What you should do: All that is needed is the first stretch of the listing below, repeated exactly and ending with the line that contains "KSA 7:13 PM". Pictures are to be left out.

Supplied records:
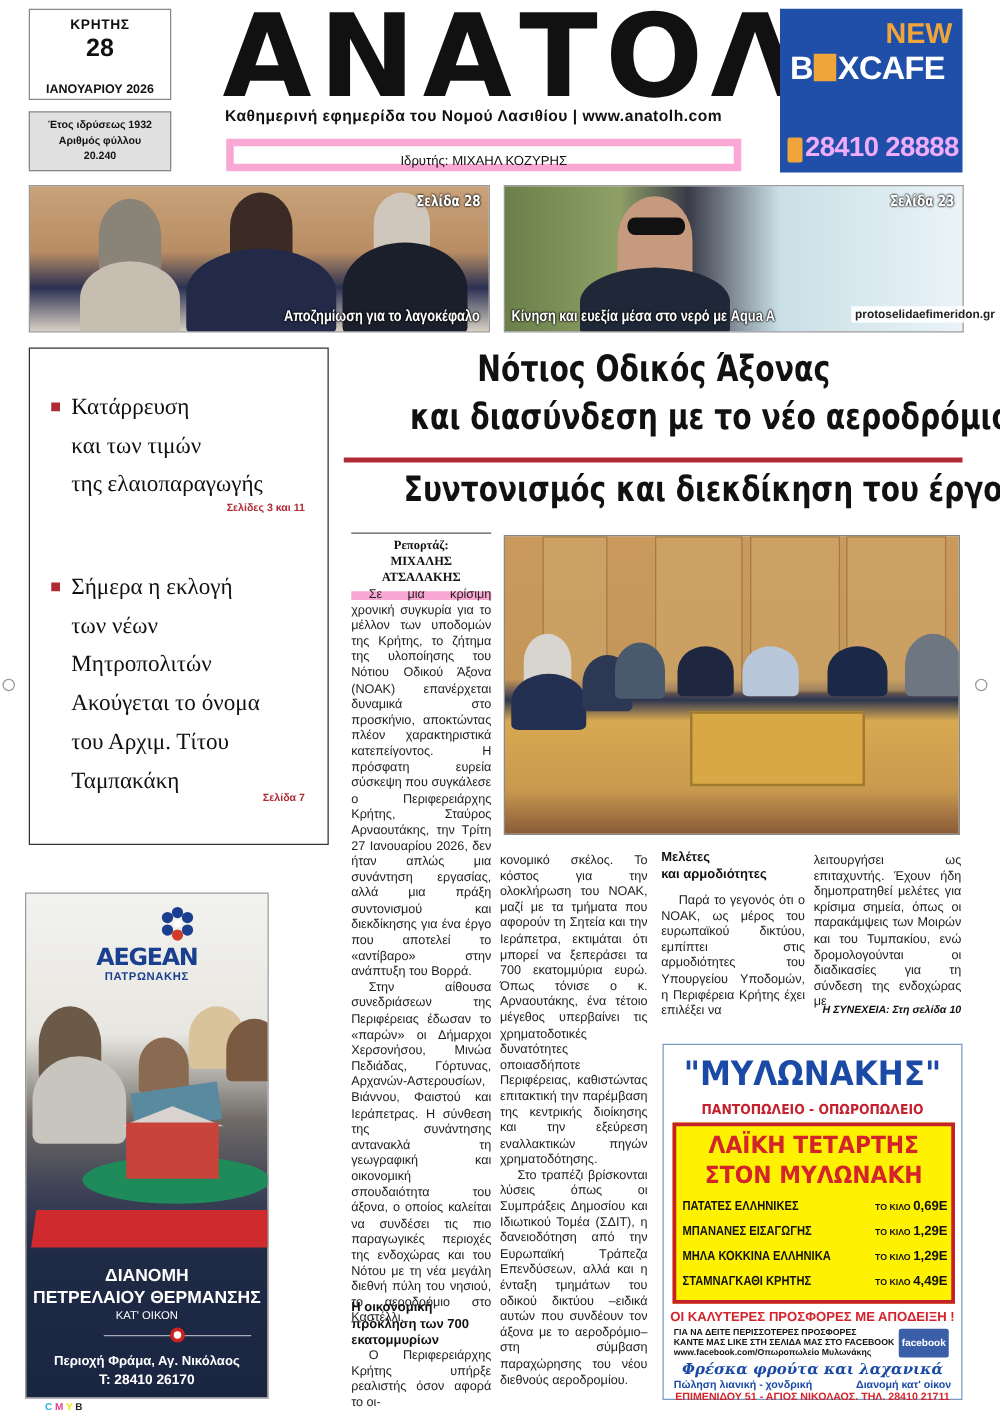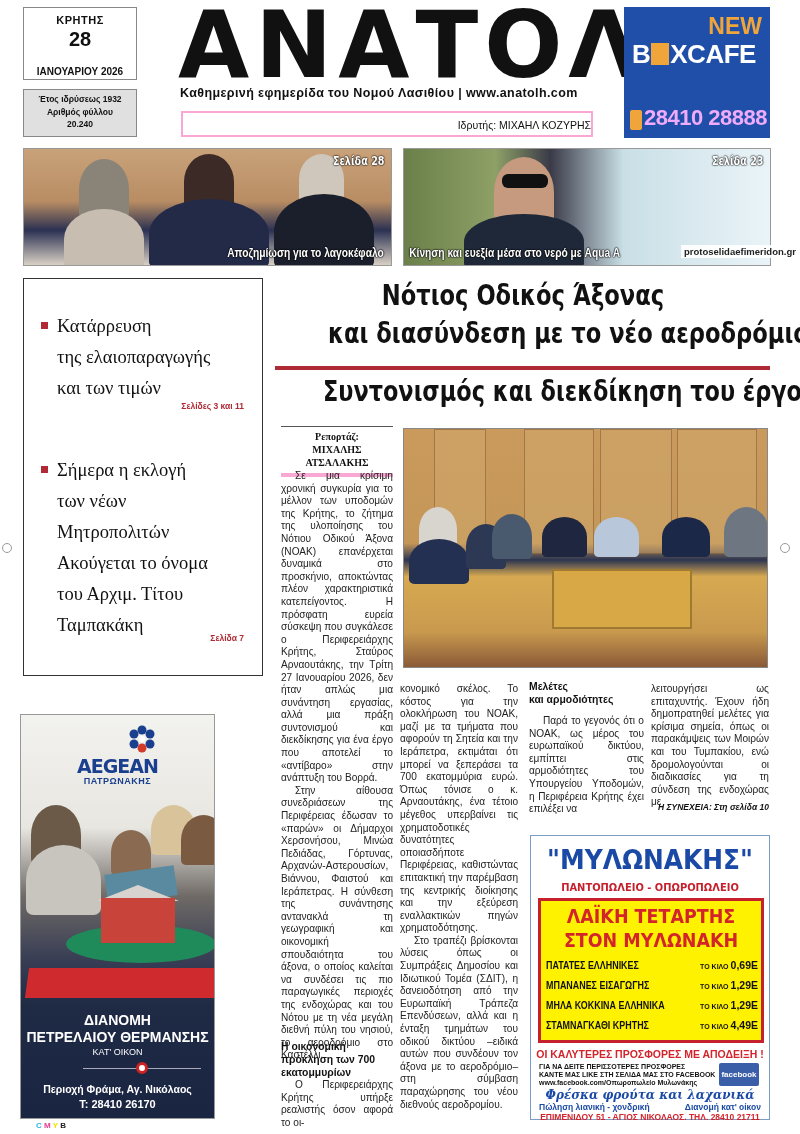"Ιδρυτής: ΜΙΧΑΗΛ ΚΟΖΥΡΗΣ" .founder { border: 2px solid #f9a8d4 -> 6px solid #f9a8d4; text-align: right -> center }
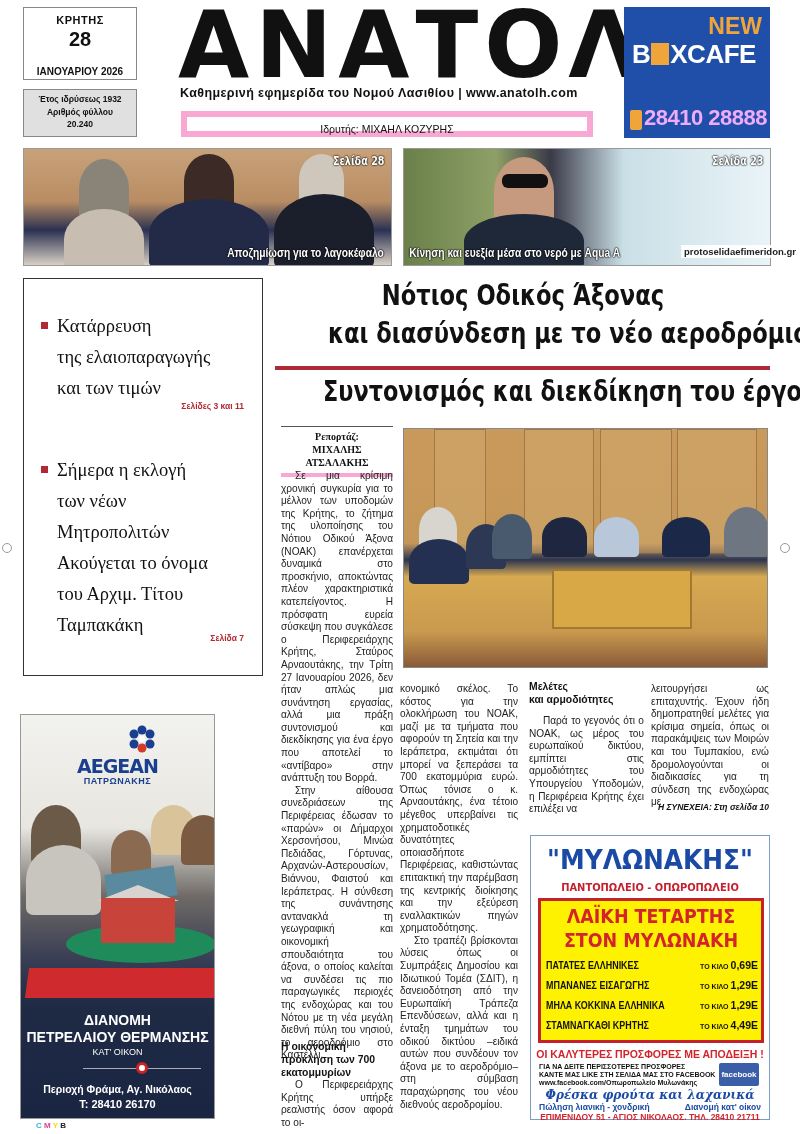"της ελαιοπαραγωγής" div { order: before "και των τιμών" -> after "και των τιμών" }
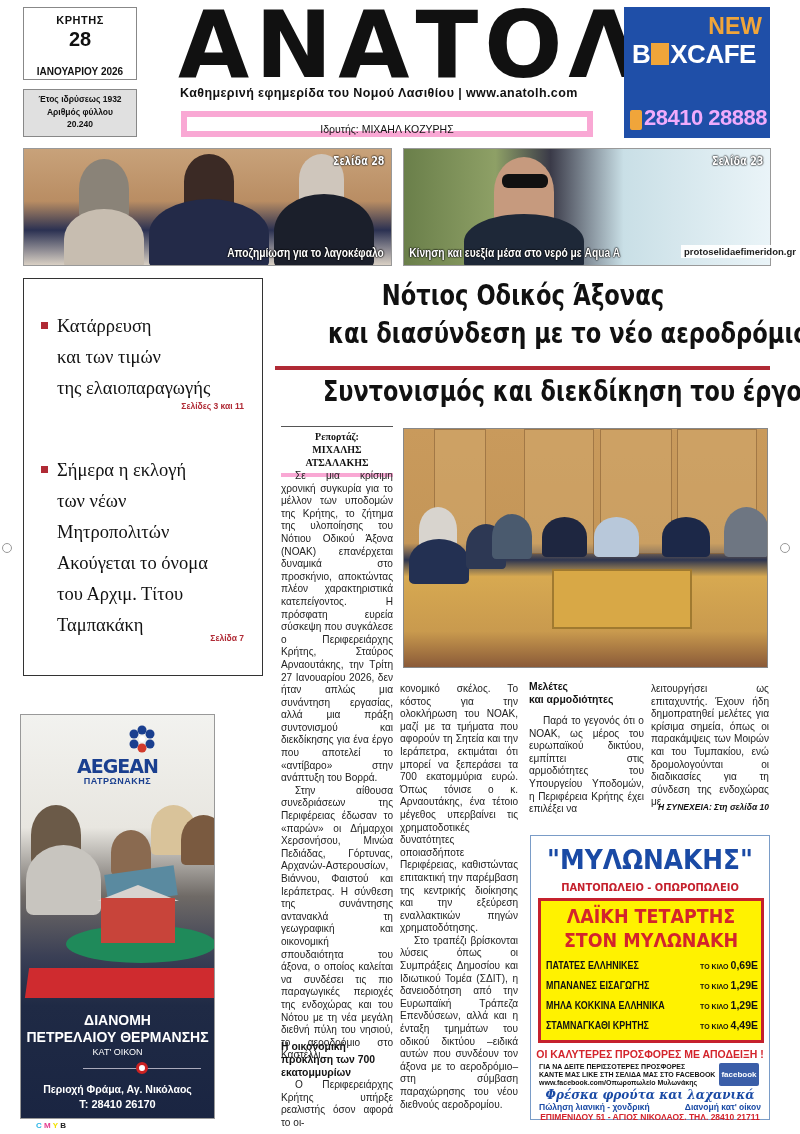"Ρεπορτάζ:" .byline { border-bottom: 4px solid #f9a8d4 -> 7px solid #f9a8d4 }
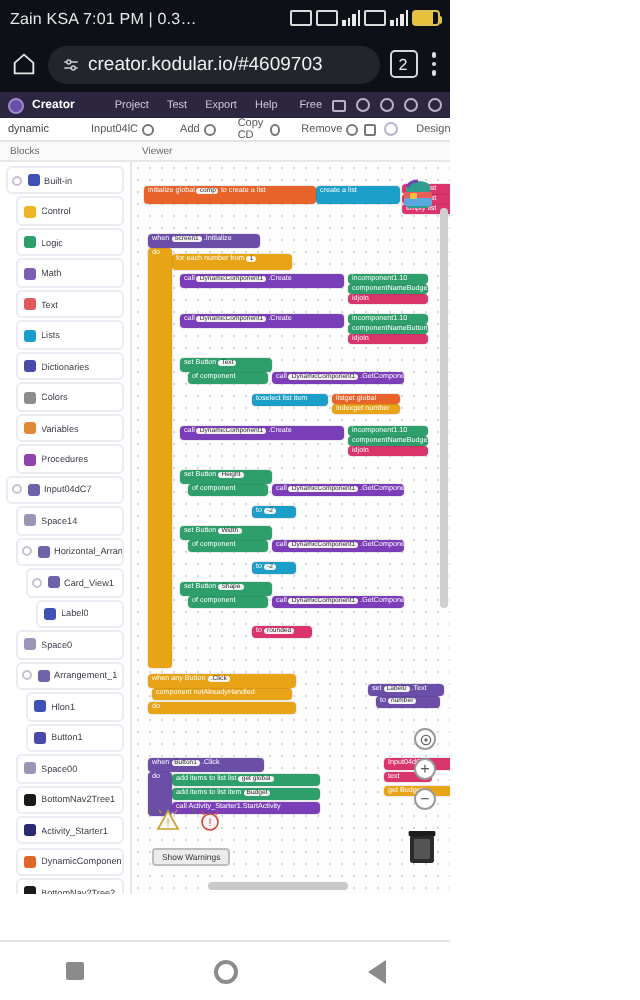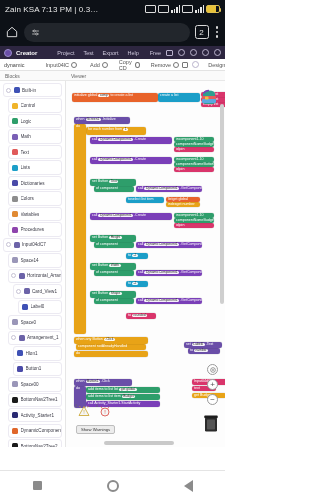"Zain KSA 7:13 PM |" span { text: 7:13 -> 7:01 }
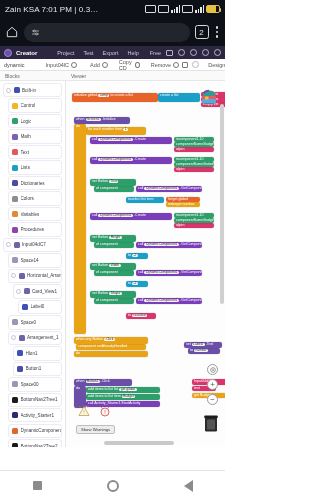"creator.kodular.io/#4609703" span.url-text { html: none -> <span>creator.kodular.io/#4609703</span> }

Reply:
"Ιδρυτής: ΜΙΧΑΗΛ ΚΟΖΥΡΗΣ" .founder { border: 2px solid #f9a8d4 -> 6px solid #f9a8d4; text-align: right -> center }
"της ελαιοπαραγωγής" div { order: before "και των τιμών" -> after "και των τιμών" }
"Ρεπορτάζ:" .byline { border-bottom: 4px solid #f9a8d4 -> 7px solid #f9a8d4 }
"Zain KSA 7:13 PM |" span { text: 7:13 -> 7:01 }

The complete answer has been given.